Start of DATA FOR ANALYSIS
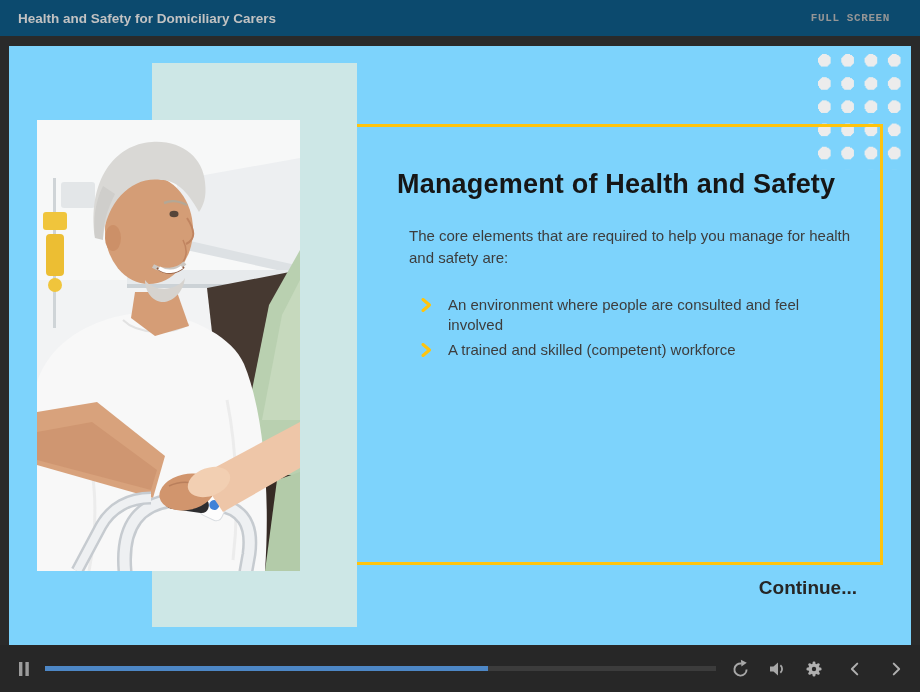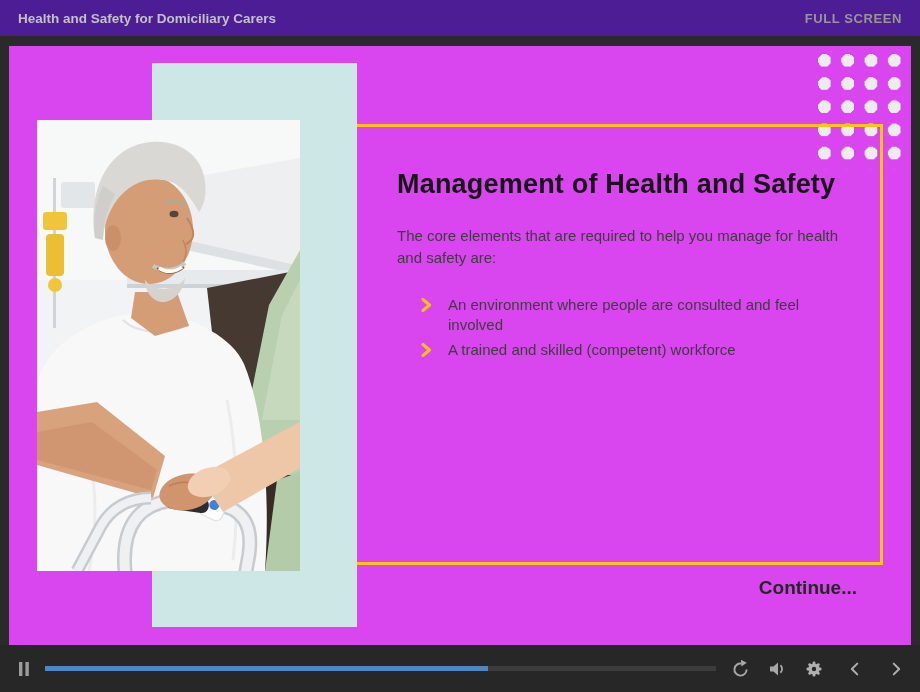"Health and Safety for Domiciliary" .topbar { background: #4c1d95 -> #0c4a6e; padding: 0 12px 0 18px -> 0 24px 0 18px }
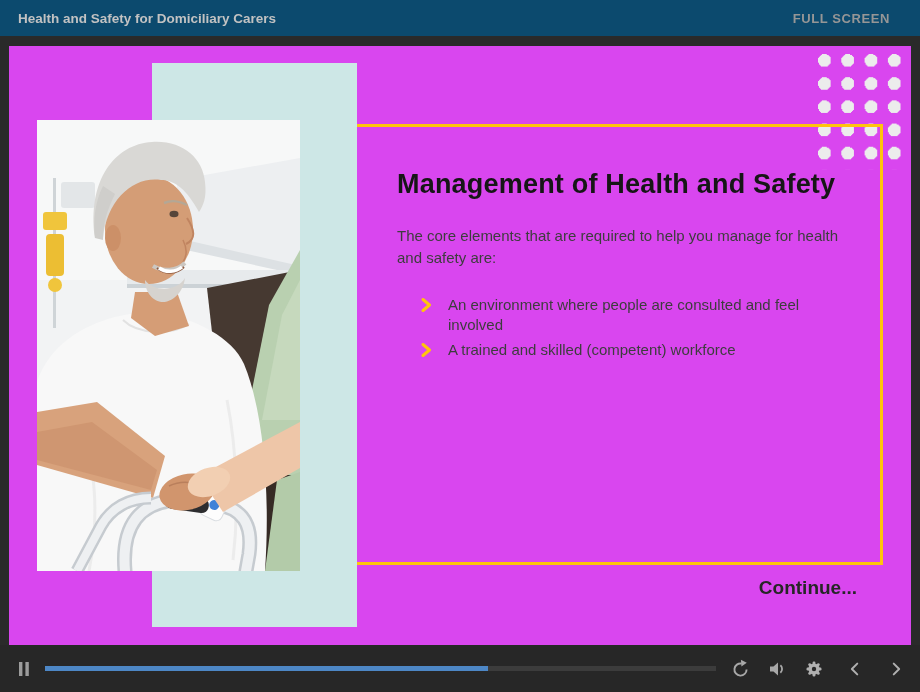"FULL SCREEN" .fullscreen-btn { font-family: Liberation Sans, sans-serif -> Liberation Mono, monospace; font-size: 13px -> 11px }
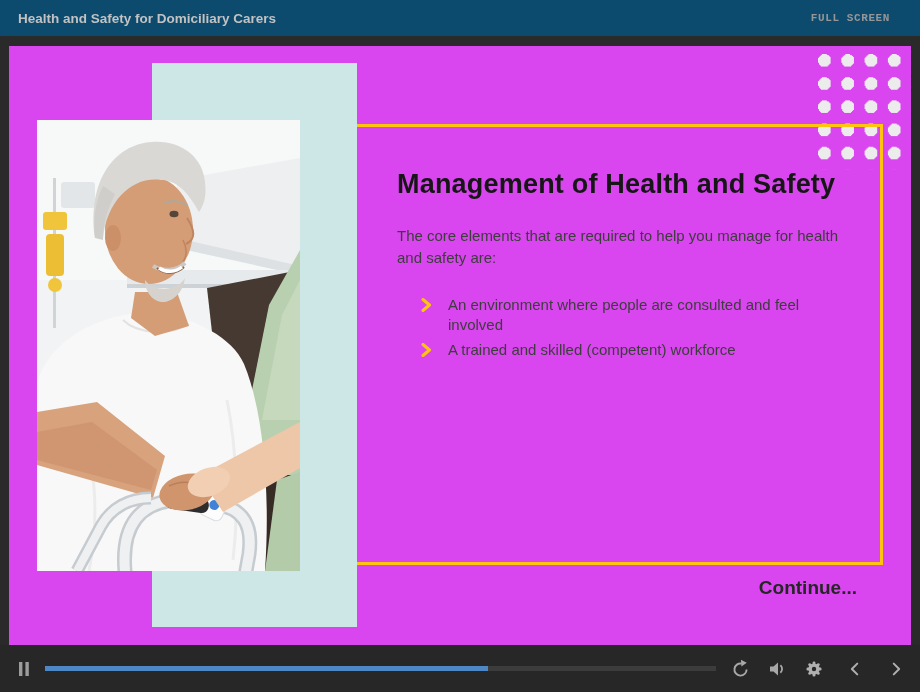"Management of Health and Safety" .slide { background: #d946ef -> #7dd3fc }
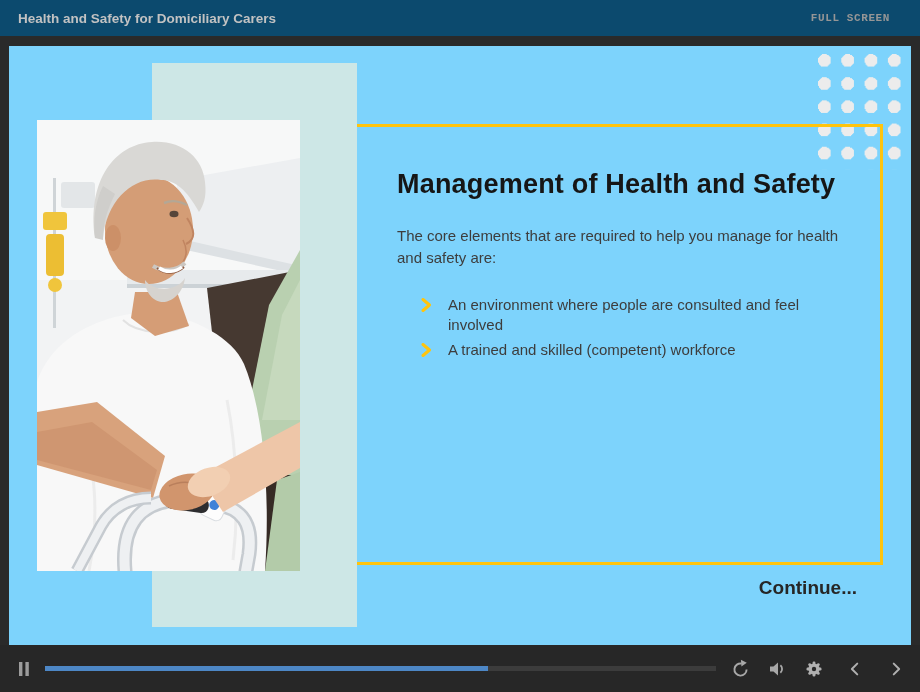"The core elements that are" .intro { margin-left: none -> 12px }
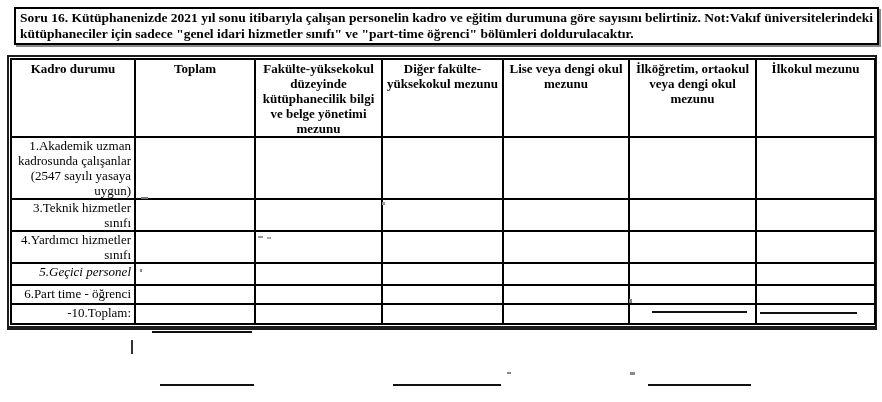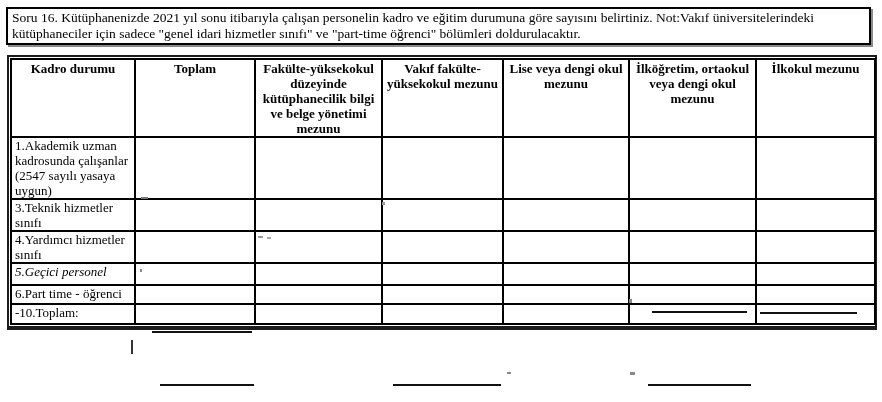"Soru 16. Kütüphanenizde 2021 yıl" .title-box { font-weight: normal -> bold; left: 6px -> 14px }
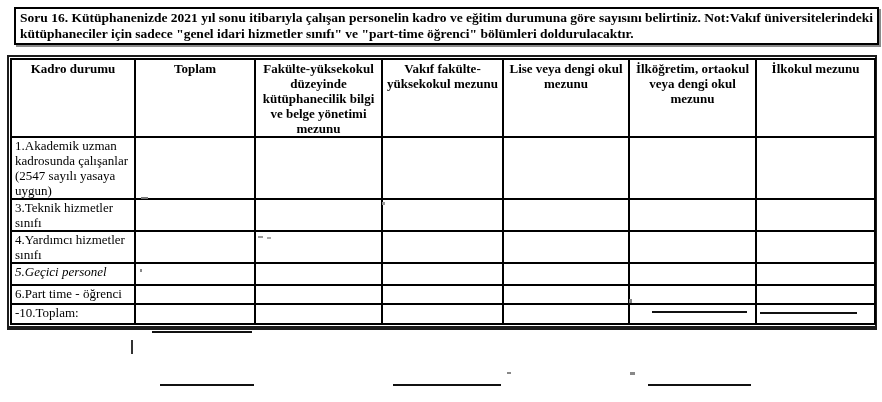"Vakıf fakülte-yüksekokul mezunu" th { text: Vakıf -> Diğer }
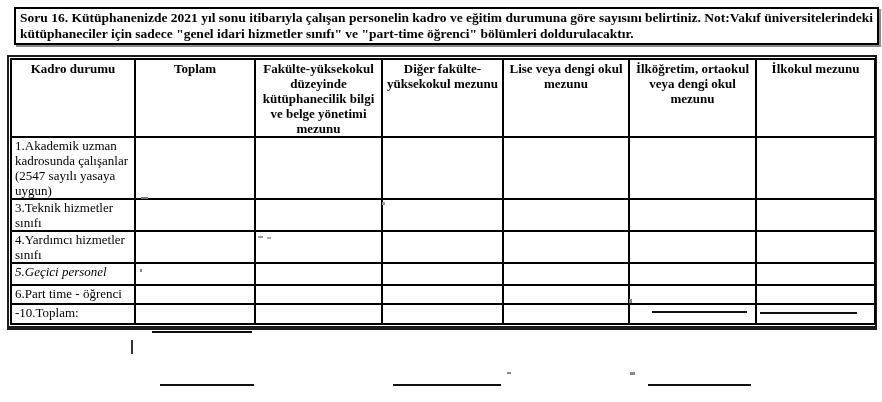"1.Akademik uzman kadrosunda çalışanlar" td.label { text-align: left -> right }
End of DATA FOR ANALYSIS
* WORK INSTRUCTION
The data above must be reproduced exactly, without any of its pictures.

* OUTPUT OF THE TASK
"Health and Safety for Domiciliary" .topbar { background: #4c1d95 -> #0c4a6e; padding: 0 12px 0 18px -> 0 24px 0 18px }
"FULL SCREEN" .fullscreen-btn { font-family: Liberation Sans, sans-serif -> Liberation Mono, monospace; font-size: 13px -> 11px }
"Management of Health and Safety" .slide { background: #d946ef -> #7dd3fc }
"The core elements that are" .intro { margin-left: none -> 12px }
"Soru 16. Kütüphanenizde 2021 yıl" .title-box { font-weight: normal -> bold; left: 6px -> 14px }
"Vakıf fakülte-yüksekokul mezunu" th { text: Vakıf -> Diğer }
"1.Akademik uzman kadrosunda çalışanlar" td.label { text-align: left -> right }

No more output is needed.